The U.S. FDA has granted THIO orphan drug designation for three indications: liver cancer, small-cell lung cancer, and glioblastoma, an aggressive brain cancer. This designation provides drugmakers with financial incentives and a seven-year market exclusivity period after regulatory approval, meaning no other company can receive approval for a drug with the same active ingredient during that period. As Vitoc pointed out, the FDA rarely grants orphan designation for multiple indications. 

On January 7, MAIA announced a partnership with China-based BeiGene to test THIO in combination with BeiGene’s tislelizumab-based drug (marketed as Tevimbra) for liver cancer, colorectal cancer, and small-cell lung cancer. MAIA is now seeking FDA approval to conduct trials for each of the three indications. If approved, the combination therapy could grant MAIA access to markets worth tens of billions of dollars, according to its press release. 

Following the partnership announcement, Noble Capital Markets reiterated its “buy” recommendation for MAIA stock, with a target price of $14 per share. On Thursday, January 16, shares closed at $2.02 apiece.

“We see the agreement as an important milestone in starting the trial and expanding indications for THIO. MAIA retained all development and commercial rights and is free to make additional partnerships with other companies,” Noble stated in its report.

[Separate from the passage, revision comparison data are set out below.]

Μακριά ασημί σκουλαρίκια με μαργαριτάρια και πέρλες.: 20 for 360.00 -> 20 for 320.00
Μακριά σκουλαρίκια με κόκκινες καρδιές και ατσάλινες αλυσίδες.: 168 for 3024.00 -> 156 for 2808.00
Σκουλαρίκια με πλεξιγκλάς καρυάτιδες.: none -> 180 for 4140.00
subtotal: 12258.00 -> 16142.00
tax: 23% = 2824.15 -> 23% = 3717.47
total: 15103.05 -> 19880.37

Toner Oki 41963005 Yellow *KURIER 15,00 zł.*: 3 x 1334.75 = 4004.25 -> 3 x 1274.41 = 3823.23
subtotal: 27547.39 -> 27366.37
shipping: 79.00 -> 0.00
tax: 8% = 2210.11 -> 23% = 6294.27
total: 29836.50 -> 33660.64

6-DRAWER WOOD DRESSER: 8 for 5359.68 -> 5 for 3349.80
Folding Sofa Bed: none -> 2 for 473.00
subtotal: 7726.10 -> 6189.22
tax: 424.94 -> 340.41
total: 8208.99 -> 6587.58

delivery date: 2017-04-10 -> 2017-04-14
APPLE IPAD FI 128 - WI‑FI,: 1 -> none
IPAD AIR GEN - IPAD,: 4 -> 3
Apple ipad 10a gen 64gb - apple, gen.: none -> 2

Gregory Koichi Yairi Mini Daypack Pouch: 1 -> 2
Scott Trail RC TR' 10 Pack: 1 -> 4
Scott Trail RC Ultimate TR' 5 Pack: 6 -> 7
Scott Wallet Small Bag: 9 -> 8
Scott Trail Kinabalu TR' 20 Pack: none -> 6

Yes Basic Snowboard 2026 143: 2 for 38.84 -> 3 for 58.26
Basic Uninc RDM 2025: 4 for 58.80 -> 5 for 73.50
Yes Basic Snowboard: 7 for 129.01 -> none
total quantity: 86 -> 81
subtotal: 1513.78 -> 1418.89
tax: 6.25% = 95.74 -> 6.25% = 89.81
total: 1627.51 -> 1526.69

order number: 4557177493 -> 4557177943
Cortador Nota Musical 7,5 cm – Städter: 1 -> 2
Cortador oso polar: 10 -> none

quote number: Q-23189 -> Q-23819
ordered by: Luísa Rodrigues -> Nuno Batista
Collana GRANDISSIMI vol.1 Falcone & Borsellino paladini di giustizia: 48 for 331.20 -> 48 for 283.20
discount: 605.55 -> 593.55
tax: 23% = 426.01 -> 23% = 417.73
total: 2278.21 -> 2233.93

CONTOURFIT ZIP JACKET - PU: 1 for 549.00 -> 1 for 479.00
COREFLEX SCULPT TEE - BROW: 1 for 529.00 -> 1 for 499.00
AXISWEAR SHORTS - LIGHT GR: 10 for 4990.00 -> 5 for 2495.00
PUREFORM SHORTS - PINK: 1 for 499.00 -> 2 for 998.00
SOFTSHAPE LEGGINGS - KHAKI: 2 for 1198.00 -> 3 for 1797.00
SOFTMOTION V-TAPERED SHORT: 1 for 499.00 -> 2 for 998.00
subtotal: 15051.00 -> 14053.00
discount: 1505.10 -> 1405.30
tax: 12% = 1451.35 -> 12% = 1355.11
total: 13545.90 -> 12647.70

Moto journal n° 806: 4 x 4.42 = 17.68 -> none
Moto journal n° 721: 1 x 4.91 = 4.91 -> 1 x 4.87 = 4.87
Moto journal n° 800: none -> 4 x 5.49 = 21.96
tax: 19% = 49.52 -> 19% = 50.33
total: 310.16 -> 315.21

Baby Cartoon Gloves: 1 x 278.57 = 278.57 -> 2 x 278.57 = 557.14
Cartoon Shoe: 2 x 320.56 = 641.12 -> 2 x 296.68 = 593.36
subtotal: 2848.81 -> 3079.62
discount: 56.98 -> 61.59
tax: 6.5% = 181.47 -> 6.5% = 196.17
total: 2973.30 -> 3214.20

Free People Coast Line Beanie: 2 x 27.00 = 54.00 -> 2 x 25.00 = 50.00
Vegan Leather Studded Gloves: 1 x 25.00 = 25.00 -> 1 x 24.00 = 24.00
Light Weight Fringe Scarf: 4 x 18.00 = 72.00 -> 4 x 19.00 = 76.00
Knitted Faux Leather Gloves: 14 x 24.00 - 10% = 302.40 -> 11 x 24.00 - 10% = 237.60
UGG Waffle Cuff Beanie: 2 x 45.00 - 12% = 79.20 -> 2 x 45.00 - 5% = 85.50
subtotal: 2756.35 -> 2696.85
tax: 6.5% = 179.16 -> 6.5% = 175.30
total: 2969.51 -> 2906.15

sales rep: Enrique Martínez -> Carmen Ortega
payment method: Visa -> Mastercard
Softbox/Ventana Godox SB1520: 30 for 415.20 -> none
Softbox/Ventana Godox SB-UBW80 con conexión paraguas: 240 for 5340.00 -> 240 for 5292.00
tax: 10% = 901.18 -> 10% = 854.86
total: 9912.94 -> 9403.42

In addition, the company is also working on next-generation small-molecule agents to modify telomeres. Out of 82 newly created compounds, two have been identified as the most promising after testing.

The MAIA business

MAIA admits that it has yet to make a profit. In 2023, its net loss came in at $19.8 million, having grown 25% year over year. For the first nine months of 2024, the company reported a net loss of $19.7 million, a 46% year-over-year increase.

For some time, MAIA relied in part on private share placements to fund itself, according to its financials. For instance, in 2022, the company sold 274,800 shares at $9 apiece for a raise of about $2.4 million.

In the summer of 2022, MAIA went public on the New York Stock Exchange, selling 2 million shares at $5 each and raising a total of $10 million before expenses. Later, its IPO underwriter exercised its option to purchase an additional 300,000 shares for $1.5 million. The company intends to use the proceeds to fund the trials of THIO and evaluate their efficacy, according to its latest quarterly report. 

Since going public, MAIA has sold shares worth at least $19 million, according to company communications.

For investors

MAIA warned investors in its 2023 financials that, given its funding needs for research and development and regulatory compliance, losses will persist for several years. The company expects to make its first money when its drug goes to market. It is targeting a potential accelerated approval for its non-small-cell lung cancer treatment by the end of 2025 or in 2026, Vitok told Oncology Compass.

The company has cautioned investors that even if everything goes as planned, it may still face headwinds. THIO only works on cancer cells containing telomerase, the presence of which can be detected only through a diagnostic test. The issue, however, is that no FDA-approved tests are available yet. This could hinder THIO’s approval as the FDA generally does not approve a product if the “companion” diagnostic test is not approved as well, the company notes.

Another risk for MAIA is the rapid technological progress in the biotech sector. The industry is highly competitive, with pharmaceutical companies vying not only for a bigger market share but also for research center resources and trial participants. MAIA is likely to run into these challenges, it has warned investors.